Adam various learning rates

Hello,

I’d like to specify various learning rates for differents layers in my optimizer. The thing is that my network has two separated outputs
Here’s the code:

class AC (nn.Module):

def __init__(self, env_infos):

	nn.Module.__init__(self)
	self.env_infos = env_infos
	self.p1 = nn.Linear(env_infos[0], 10)
	self.p2 = nn.Linear(10, env_infos[1])

	self.v1 = nn.Linear(env_infos[0], 10)
	self.v2 = nn.Linear(10, 1)
            
            # I first tried 
	# self.a_1 = optim.Adam([self.p1, self.p2], 5e-3)
	# self.a_2 = optim.Adam([self.v1, self.v2], 1e-2)

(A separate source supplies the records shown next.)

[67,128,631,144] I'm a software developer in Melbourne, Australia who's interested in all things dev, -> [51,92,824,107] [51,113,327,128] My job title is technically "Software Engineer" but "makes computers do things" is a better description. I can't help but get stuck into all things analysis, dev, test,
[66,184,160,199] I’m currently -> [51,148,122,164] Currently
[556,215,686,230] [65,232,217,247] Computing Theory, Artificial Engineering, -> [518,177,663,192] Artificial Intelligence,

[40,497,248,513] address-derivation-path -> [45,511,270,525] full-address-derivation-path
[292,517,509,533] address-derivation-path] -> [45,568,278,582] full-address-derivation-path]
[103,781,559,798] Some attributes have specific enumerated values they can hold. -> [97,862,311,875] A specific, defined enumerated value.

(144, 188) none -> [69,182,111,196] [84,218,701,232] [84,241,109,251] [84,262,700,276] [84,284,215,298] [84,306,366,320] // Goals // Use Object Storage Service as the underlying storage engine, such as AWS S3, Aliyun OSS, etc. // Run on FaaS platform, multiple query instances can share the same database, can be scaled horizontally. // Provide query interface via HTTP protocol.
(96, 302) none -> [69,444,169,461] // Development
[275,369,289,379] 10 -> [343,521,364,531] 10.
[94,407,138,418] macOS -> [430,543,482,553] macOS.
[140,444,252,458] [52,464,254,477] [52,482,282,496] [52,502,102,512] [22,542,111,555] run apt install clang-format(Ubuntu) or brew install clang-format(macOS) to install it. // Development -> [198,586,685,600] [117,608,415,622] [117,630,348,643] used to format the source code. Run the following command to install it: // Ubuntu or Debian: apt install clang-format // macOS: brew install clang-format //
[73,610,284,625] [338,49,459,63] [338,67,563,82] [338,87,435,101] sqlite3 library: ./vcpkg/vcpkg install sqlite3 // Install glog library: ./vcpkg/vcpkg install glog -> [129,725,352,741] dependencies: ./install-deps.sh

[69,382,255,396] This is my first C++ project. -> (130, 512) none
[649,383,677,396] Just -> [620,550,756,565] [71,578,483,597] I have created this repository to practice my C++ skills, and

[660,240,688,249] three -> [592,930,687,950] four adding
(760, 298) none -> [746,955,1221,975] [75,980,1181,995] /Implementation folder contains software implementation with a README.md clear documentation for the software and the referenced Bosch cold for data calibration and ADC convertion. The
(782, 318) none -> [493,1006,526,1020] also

	self.a_1 = optim.Adam([self.p1.parameters(), self.p2.parameters()], 5e-3)
	self.a_2 = optim.Adam([self.v1.parameters(), self.v2.parameters()], 1e-2)

Since the optimizer works only with Variables, should I pass it the state_dict ?

Thanks !

The state_dict might contain other stuff too.

The problem is that [self.p1.parameters(), self.p2.parameters()] is a list containing two generators, not a list containing a bunch of parameters.

Replace with one of these

  • [*self.p1.parameters(), *self.p2.parameters()]
  • list(self.p1.parameters()) + list(self.p2.parameters())
1 Like

For your use case, the Per-Parameter Options section in the pytorch documentation might have good info, too.

Best regards

Thomas

1 Like

Yop, works like this ! Thanks !